The Co-operative movement in general is profoundly influenced by conditions of unemployment, which is our excuse for what has been written above. The vast majority of Co-operators depend for their incomes on their being employed in ordinary industrial undertakings, and when the machinery of industry breaks down their spending power is affected. Those in fortunate positions can carry on economically for a longer or shorter period on their investments in their societies, but those fortunate individuals constitute but a small proportion of the whole membership. When an unemployment crisis comes it means distress to a large number of Co-operators, for those who have large savings to fall back on are usually in more or less important positions in the concerns by which they are employed and are amongst the last to be dismissed—are, in fact, rarely out of employment at all. Sales of Co-operative societies go down, while working expenses continue. In this respect, however, the Baking Society has always been the last to suffer, for people continue to buy bread when they have almost ceased to be able to purchase anything else. But there is always during such crises a proportion of Co-operators, varying in different districts, whose incomes are barely sufficient to meet physical needs while they are in constant employment and who are thrown on their beam ends by even a fortnight of unemployment, and the hardship of these crises is that this is the class of people on whom the curse of unemployment falls first and on whom it rests longest.

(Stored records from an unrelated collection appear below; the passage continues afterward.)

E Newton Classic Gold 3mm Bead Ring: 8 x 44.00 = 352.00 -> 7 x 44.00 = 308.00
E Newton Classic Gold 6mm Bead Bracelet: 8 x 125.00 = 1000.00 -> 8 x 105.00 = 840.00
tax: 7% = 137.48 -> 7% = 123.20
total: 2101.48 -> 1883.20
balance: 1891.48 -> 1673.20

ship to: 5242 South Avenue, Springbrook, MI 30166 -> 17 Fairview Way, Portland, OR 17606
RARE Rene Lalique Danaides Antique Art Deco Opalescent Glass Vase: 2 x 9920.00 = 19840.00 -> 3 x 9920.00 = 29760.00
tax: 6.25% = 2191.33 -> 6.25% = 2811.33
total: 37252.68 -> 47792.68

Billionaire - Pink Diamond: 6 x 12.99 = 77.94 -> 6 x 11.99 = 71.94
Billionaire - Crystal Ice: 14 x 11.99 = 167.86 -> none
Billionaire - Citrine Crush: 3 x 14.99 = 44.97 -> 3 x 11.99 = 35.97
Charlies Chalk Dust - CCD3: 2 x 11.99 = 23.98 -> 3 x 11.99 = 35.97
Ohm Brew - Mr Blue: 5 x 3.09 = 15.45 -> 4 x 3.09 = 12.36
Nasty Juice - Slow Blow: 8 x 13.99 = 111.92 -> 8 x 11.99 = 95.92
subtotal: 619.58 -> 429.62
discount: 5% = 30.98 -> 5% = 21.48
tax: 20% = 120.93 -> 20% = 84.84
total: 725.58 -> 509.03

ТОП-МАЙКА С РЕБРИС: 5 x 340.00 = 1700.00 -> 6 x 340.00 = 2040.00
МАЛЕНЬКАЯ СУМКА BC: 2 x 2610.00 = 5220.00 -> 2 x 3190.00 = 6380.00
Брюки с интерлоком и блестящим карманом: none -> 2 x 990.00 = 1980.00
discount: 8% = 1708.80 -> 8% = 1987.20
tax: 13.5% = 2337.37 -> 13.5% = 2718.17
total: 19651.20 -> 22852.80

Fortunately, the milk of human kindness is not quite dried up in Co-operators, and so soon as genuine cases of distress are known steps are taken to ameliorate the condition. In this process of amelioration the Baking Society has always played a big part. We have already seen that during the miners’ and engineers’ strikes and during periods of distress due to unemployment the Society distributed thousands of pounds worth of bread, and now, during 1904–05, the same policy was pursued.
If one was inclined to moralise much might be said about the mentality of a people who continue content to endure such straits in a country where wealth abounds in superabundance, and also about the mentality of statesmen who could find no remedy for such a constantly recurring cancer of the body politic; but this is hardly the place for that, and all that can be done is to suggest that in a country in which the Co-operative principle was predominant a remedy would be found. The sufferers themselves, and those who act for them, have tried to do something through limitation of output and the shortening of the working day, but in normal times the onward march of production has more than kept pace with such crude attempts to outwit it. The remedies had the fatal defect of attempting to deal with a symptom while leaving the root disease untouched, and the result, necessarily, has been failure.